» **Required work**: Using the entries below, write out the line with "[54,1701,458,1733] Iphone kontakte", the line with "[364,1003,623,1054] Stations online: 27", and every line in between, exactly as each is written.

Saved entries
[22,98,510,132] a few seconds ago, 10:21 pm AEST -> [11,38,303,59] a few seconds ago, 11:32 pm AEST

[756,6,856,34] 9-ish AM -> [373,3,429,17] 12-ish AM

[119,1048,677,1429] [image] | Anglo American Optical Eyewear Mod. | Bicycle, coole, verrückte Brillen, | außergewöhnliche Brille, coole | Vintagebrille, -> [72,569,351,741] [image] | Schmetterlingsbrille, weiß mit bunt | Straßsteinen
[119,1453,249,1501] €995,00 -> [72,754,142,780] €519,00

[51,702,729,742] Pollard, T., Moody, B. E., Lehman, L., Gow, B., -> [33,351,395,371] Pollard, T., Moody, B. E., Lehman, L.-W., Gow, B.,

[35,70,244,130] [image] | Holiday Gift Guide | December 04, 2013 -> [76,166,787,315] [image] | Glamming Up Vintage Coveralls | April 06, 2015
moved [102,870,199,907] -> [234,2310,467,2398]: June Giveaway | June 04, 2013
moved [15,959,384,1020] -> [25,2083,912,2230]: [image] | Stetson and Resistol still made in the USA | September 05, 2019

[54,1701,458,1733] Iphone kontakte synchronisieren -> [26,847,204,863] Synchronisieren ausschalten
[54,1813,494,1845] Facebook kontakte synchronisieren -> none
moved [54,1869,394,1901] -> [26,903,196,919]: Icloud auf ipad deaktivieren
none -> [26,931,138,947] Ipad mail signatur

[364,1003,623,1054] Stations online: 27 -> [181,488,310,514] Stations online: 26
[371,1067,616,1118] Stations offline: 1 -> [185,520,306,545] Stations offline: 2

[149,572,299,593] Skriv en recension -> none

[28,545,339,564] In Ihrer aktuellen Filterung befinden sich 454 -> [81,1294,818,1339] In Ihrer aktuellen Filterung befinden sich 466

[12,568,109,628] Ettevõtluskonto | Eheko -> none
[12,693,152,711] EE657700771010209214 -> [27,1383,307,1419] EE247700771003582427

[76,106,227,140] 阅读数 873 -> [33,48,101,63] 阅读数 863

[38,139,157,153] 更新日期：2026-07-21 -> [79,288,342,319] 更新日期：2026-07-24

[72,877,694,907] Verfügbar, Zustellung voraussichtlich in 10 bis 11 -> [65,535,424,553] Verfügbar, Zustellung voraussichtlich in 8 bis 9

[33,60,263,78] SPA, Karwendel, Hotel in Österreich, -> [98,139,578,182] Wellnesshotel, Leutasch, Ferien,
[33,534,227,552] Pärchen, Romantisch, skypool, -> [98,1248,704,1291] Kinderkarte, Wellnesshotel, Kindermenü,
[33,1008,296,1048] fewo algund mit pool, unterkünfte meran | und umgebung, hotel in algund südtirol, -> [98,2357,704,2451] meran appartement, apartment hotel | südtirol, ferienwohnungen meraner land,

» **Finished task**:
[54,1701,458,1733] Iphone kontakte synchronisieren -> [26,847,204,863] Synchronisieren ausschalten
[54,1813,494,1845] Facebook kontakte synchronisieren -> none
moved [54,1869,394,1901] -> [26,903,196,919]: Icloud auf ipad deaktivieren
none -> [26,931,138,947] Ipad mail signatur

[364,1003,623,1054] Stations online: 27 -> [181,488,310,514] Stations online: 26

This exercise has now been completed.